Situé à seulement 15 minutes à pied du Vieux-Port, le cours Julien est un foyer majeur de la culture alternative à Marseille. Les murs de part et d’autre de cette longue esplanade et des ruelles attenantes sont couverts de graffitis et de fresques multicolores. Certaines œuvres ont un caractère politique ou contestataire, d’autres se veulent plus ludiques. Les plus grands noms du street art hexagonal ont laissé leur empreinte ici ou là, des mosaïques d’Invader aux pochoirs engagés de C215… Entre créations illégales et murs sponsorisés par la municipalité, l’art urbain y est présent partout !

Ce qu’il faut savoir

Sur le cours Julien, le paysage urbain est sans cesse renouvelé : différents artistes sont fréquemment invités à créer à tour de rôle sur des murs dédiés, et il n’est pas rare qu’un graffeur appose son blaze sur une fresque murale fraîchement peinte. De 2012 à 2016, l’Atelier Juxtapoz proposait une fois par mois à des artistes d’investir le M.U.R. (Modulable Urbain Réactif), cadre de trois mètres sur cinq situé à l’angle entre le cours et la rue Crudère. Nombreux sont les street artistes connus, locaux et internationaux, qui s’y sont déjà produits, comme les Marseillais Manyoly et Mahn Kloix, la Brésilienne Nhobi ou l’Américain Eddie Colla. Depuis 2017, l’espace est le théâtre de créations spontanées, faute de financement.

Selon les artistes qui ont fait du quartier leur terrain de jeu, il est plus facile de graffer à Marseille qu’ailleurs en France. Au cours Julien, les autorités ne se contentent pas de tolérer le street art : elles l’encouragent, espérant ainsi rendre les rues plus attractives.

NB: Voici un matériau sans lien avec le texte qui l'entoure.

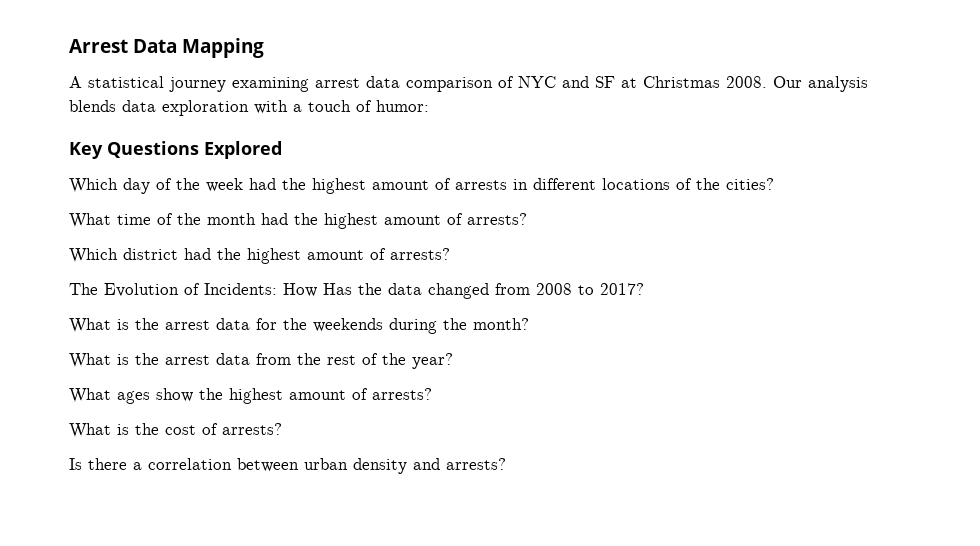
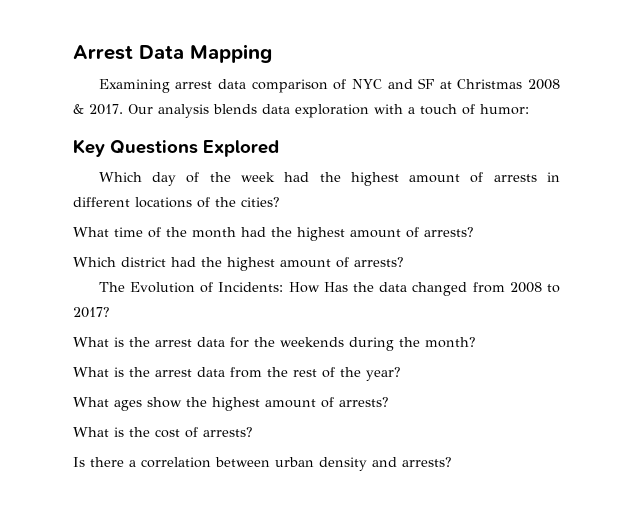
- A statistical journey examining arrest data comparison of NYC and SF at Christmas 2008.
+ Examining arrest data comparison of NYC and SF at Christmas 2008 & 2017.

En 2018, le conseil départemental des Bouches-du-Rhône a financé une campagne pour la réhabilitation des façades et parkings du quartier. Plus de 200 devantures de commerces ont été concernées par ce programme, permettant aux talents du collectif urbain Massilia Graffiti de s’exprimer. Si, depuis, de nombreuses œuvres ont disparu sous les graffitis, certaines fresques subsistent.

Un festival de street art est aussi régulièrement organisé par l’association des Commerces de la Butte, qui réunit des acteurs locaux avec le soutien des pouvoirs publics. La quatrième édition des festivités a eu lieu tout au long de l’été dernier, réinjectant art et vie dans le quartier à l’issue du premier confinement. Avec ou sans festival en 2021, une chose est sûre : le cœur urbain de Marseille continue de battre au cours Julien.